§ **What the exercise asks**
Give back all the records below, unaltered.

§ **Records**
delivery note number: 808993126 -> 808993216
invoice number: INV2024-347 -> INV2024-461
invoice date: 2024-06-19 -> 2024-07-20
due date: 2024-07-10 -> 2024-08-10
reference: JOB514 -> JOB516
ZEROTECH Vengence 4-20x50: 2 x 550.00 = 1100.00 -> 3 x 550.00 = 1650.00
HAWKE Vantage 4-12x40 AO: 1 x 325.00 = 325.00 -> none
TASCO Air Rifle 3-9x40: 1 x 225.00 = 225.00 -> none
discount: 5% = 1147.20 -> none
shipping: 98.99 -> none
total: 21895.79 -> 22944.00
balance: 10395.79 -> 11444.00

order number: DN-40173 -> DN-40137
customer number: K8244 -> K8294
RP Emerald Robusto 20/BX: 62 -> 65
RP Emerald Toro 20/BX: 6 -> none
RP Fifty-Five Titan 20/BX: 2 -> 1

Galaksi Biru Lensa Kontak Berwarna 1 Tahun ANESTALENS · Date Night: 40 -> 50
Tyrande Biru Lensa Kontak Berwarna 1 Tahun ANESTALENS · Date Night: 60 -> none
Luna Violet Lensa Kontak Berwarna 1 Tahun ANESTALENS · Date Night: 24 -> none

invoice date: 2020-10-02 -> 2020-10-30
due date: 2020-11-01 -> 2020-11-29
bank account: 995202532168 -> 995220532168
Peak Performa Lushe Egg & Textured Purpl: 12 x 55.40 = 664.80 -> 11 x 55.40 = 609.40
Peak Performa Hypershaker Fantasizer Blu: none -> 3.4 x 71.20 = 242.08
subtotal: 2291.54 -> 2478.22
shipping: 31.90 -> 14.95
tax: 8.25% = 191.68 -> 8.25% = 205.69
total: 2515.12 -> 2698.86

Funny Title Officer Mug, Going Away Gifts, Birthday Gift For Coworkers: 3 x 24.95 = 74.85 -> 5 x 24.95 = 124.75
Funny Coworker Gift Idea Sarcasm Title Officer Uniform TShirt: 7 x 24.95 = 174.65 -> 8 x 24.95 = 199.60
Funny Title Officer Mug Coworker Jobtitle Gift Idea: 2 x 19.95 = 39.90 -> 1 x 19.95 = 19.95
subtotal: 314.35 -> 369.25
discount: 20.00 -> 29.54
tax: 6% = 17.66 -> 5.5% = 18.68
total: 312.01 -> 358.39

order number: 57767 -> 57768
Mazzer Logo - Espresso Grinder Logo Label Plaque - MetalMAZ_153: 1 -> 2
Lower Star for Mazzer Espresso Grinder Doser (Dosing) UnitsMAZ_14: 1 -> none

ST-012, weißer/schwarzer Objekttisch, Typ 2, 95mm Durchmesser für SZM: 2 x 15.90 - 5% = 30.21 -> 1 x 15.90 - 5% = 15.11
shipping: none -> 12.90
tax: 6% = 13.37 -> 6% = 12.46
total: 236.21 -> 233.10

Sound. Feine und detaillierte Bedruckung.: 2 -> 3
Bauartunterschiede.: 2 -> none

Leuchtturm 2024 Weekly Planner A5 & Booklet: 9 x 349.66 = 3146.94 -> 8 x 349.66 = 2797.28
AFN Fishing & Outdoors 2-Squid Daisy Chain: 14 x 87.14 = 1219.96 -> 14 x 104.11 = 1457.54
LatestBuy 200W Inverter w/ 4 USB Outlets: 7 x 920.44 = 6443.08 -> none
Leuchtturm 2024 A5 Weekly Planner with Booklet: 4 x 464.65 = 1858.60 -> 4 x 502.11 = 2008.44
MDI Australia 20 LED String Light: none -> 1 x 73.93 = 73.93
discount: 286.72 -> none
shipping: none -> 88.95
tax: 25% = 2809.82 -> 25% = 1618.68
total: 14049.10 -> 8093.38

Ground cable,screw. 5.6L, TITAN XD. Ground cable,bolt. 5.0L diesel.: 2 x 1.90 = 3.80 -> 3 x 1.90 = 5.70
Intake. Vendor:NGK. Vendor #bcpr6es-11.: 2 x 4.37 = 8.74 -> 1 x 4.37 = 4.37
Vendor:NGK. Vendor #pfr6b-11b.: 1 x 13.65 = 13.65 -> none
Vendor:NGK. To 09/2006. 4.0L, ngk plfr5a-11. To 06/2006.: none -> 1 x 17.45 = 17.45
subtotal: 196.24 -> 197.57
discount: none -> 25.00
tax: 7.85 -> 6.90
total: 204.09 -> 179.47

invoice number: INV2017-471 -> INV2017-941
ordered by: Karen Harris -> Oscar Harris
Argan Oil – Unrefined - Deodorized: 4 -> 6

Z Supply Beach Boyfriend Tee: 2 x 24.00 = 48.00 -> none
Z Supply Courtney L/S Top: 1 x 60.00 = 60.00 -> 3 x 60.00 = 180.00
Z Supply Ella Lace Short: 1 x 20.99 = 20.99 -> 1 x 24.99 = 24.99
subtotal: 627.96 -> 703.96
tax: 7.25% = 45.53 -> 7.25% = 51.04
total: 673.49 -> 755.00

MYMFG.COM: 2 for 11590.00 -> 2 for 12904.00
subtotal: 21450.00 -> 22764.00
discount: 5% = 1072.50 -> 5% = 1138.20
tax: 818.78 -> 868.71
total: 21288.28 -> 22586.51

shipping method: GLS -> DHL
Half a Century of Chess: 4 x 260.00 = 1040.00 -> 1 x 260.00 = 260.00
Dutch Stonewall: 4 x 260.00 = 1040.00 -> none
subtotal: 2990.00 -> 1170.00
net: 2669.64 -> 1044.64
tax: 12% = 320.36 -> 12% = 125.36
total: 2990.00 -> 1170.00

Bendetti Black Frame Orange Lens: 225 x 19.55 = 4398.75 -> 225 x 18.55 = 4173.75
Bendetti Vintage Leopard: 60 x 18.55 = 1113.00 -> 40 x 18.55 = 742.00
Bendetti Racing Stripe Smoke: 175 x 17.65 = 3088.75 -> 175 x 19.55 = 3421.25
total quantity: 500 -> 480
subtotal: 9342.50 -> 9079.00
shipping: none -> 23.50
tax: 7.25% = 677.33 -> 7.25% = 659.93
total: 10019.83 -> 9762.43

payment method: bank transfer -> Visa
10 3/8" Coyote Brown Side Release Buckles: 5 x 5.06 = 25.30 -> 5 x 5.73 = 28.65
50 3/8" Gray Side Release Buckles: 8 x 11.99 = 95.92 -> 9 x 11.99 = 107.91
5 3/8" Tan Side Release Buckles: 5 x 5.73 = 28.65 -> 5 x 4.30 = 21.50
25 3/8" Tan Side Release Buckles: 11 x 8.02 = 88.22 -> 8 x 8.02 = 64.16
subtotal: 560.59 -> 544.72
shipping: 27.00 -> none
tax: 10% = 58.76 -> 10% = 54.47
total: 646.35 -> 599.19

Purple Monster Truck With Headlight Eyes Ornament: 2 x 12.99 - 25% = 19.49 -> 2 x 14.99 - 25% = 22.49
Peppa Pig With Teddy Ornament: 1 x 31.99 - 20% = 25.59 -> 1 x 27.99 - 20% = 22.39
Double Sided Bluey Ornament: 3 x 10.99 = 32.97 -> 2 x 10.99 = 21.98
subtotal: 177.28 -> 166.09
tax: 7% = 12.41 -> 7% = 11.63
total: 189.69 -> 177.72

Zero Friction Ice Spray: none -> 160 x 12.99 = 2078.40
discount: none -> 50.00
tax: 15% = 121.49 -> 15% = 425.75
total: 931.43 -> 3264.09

§ **Result of this task**
delivery note number: 808993126 -> 808993216
invoice number: INV2024-347 -> INV2024-461
invoice date: 2024-06-19 -> 2024-07-20
due date: 2024-07-10 -> 2024-08-10
reference: JOB514 -> JOB516
ZEROTECH Vengence 4-20x50: 2 x 550.00 = 1100.00 -> 3 x 550.00 = 1650.00
HAWKE Vantage 4-12x40 AO: 1 x 325.00 = 325.00 -> none
TASCO Air Rifle 3-9x40: 1 x 225.00 = 225.00 -> none
discount: 5% = 1147.20 -> none
shipping: 98.99 -> none
total: 21895.79 -> 22944.00
balance: 10395.79 -> 11444.00

order number: DN-40173 -> DN-40137
customer number: K8244 -> K8294
RP Emerald Robusto 20/BX: 62 -> 65
RP Emerald Toro 20/BX: 6 -> none
RP Fifty-Five Titan 20/BX: 2 -> 1

Galaksi Biru Lensa Kontak Berwarna 1 Tahun ANESTALENS · Date Night: 40 -> 50
Tyrande Biru Lensa Kontak Berwarna 1 Tahun ANESTALENS · Date Night: 60 -> none
Luna Violet Lensa Kontak Berwarna 1 Tahun ANESTALENS · Date Night: 24 -> none

invoice date: 2020-10-02 -> 2020-10-30
due date: 2020-11-01 -> 2020-11-29
bank account: 995202532168 -> 995220532168
Peak Performa Lushe Egg & Textured Purpl: 12 x 55.40 = 664.80 -> 11 x 55.40 = 609.40
Peak Performa Hypershaker Fantasizer Blu: none -> 3.4 x 71.20 = 242.08
subtotal: 2291.54 -> 2478.22
shipping: 31.90 -> 14.95
tax: 8.25% = 191.68 -> 8.25% = 205.69
total: 2515.12 -> 2698.86

Funny Title Officer Mug, Going Away Gifts, Birthday Gift For Coworkers: 3 x 24.95 = 74.85 -> 5 x 24.95 = 124.75
Funny Coworker Gift Idea Sarcasm Title Officer Uniform TShirt: 7 x 24.95 = 174.65 -> 8 x 24.95 = 199.60
Funny Title Officer Mug Coworker Jobtitle Gift Idea: 2 x 19.95 = 39.90 -> 1 x 19.95 = 19.95
subtotal: 314.35 -> 369.25
discount: 20.00 -> 29.54
tax: 6% = 17.66 -> 5.5% = 18.68
total: 312.01 -> 358.39

order number: 57767 -> 57768
Mazzer Logo - Espresso Grinder Logo Label Plaque - MetalMAZ_153: 1 -> 2
Lower Star for Mazzer Espresso Grinder Doser (Dosing) UnitsMAZ_14: 1 -> none

ST-012, weißer/schwarzer Objekttisch, Typ 2, 95mm Durchmesser für SZM: 2 x 15.90 - 5% = 30.21 -> 1 x 15.90 - 5% = 15.11
shipping: none -> 12.90
tax: 6% = 13.37 -> 6% = 12.46
total: 236.21 -> 233.10

Sound. Feine und detaillierte Bedruckung.: 2 -> 3
Bauartunterschiede.: 2 -> none

Leuchtturm 2024 Weekly Planner A5 & Booklet: 9 x 349.66 = 3146.94 -> 8 x 349.66 = 2797.28
AFN Fishing & Outdoors 2-Squid Daisy Chain: 14 x 87.14 = 1219.96 -> 14 x 104.11 = 1457.54
LatestBuy 200W Inverter w/ 4 USB Outlets: 7 x 920.44 = 6443.08 -> none
Leuchtturm 2024 A5 Weekly Planner with Booklet: 4 x 464.65 = 1858.60 -> 4 x 502.11 = 2008.44
MDI Australia 20 LED String Light: none -> 1 x 73.93 = 73.93
discount: 286.72 -> none
shipping: none -> 88.95
tax: 25% = 2809.82 -> 25% = 1618.68
total: 14049.10 -> 8093.38

Ground cable,screw. 5.6L, TITAN XD. Ground cable,bolt. 5.0L diesel.: 2 x 1.90 = 3.80 -> 3 x 1.90 = 5.70
Intake. Vendor:NGK. Vendor #bcpr6es-11.: 2 x 4.37 = 8.74 -> 1 x 4.37 = 4.37
Vendor:NGK. Vendor #pfr6b-11b.: 1 x 13.65 = 13.65 -> none
Vendor:NGK. To 09/2006. 4.0L, ngk plfr5a-11. To 06/2006.: none -> 1 x 17.45 = 17.45
subtotal: 196.24 -> 197.57
discount: none -> 25.00
tax: 7.85 -> 6.90
total: 204.09 -> 179.47

invoice number: INV2017-471 -> INV2017-941
ordered by: Karen Harris -> Oscar Harris
Argan Oil – Unrefined - Deodorized: 4 -> 6

Z Supply Beach Boyfriend Tee: 2 x 24.00 = 48.00 -> none
Z Supply Courtney L/S Top: 1 x 60.00 = 60.00 -> 3 x 60.00 = 180.00
Z Supply Ella Lace Short: 1 x 20.99 = 20.99 -> 1 x 24.99 = 24.99
subtotal: 627.96 -> 703.96
tax: 7.25% = 45.53 -> 7.25% = 51.04
total: 673.49 -> 755.00

MYMFG.COM: 2 for 11590.00 -> 2 for 12904.00
subtotal: 21450.00 -> 22764.00
discount: 5% = 1072.50 -> 5% = 1138.20
tax: 818.78 -> 868.71
total: 21288.28 -> 22586.51

shipping method: GLS -> DHL
Half a Century of Chess: 4 x 260.00 = 1040.00 -> 1 x 260.00 = 260.00
Dutch Stonewall: 4 x 260.00 = 1040.00 -> none
subtotal: 2990.00 -> 1170.00
net: 2669.64 -> 1044.64
tax: 12% = 320.36 -> 12% = 125.36
total: 2990.00 -> 1170.00

Bendetti Black Frame Orange Lens: 225 x 19.55 = 4398.75 -> 225 x 18.55 = 4173.75
Bendetti Vintage Leopard: 60 x 18.55 = 1113.00 -> 40 x 18.55 = 742.00
Bendetti Racing Stripe Smoke: 175 x 17.65 = 3088.75 -> 175 x 19.55 = 3421.25
total quantity: 500 -> 480
subtotal: 9342.50 -> 9079.00
shipping: none -> 23.50
tax: 7.25% = 677.33 -> 7.25% = 659.93
total: 10019.83 -> 9762.43

payment method: bank transfer -> Visa
10 3/8" Coyote Brown Side Release Buckles: 5 x 5.06 = 25.30 -> 5 x 5.73 = 28.65
50 3/8" Gray Side Release Buckles: 8 x 11.99 = 95.92 -> 9 x 11.99 = 107.91
5 3/8" Tan Side Release Buckles: 5 x 5.73 = 28.65 -> 5 x 4.30 = 21.50
25 3/8" Tan Side Release Buckles: 11 x 8.02 = 88.22 -> 8 x 8.02 = 64.16
subtotal: 560.59 -> 544.72
shipping: 27.00 -> none
tax: 10% = 58.76 -> 10% = 54.47
total: 646.35 -> 599.19

Purple Monster Truck With Headlight Eyes Ornament: 2 x 12.99 - 25% = 19.49 -> 2 x 14.99 - 25% = 22.49
Peppa Pig With Teddy Ornament: 1 x 31.99 - 20% = 25.59 -> 1 x 27.99 - 20% = 22.39
Double Sided Bluey Ornament: 3 x 10.99 = 32.97 -> 2 x 10.99 = 21.98
subtotal: 177.28 -> 166.09
tax: 7% = 12.41 -> 7% = 11.63
total: 189.69 -> 177.72

Zero Friction Ice Spray: none -> 160 x 12.99 = 2078.40
discount: none -> 50.00
tax: 15% = 121.49 -> 15% = 425.75
total: 931.43 -> 3264.09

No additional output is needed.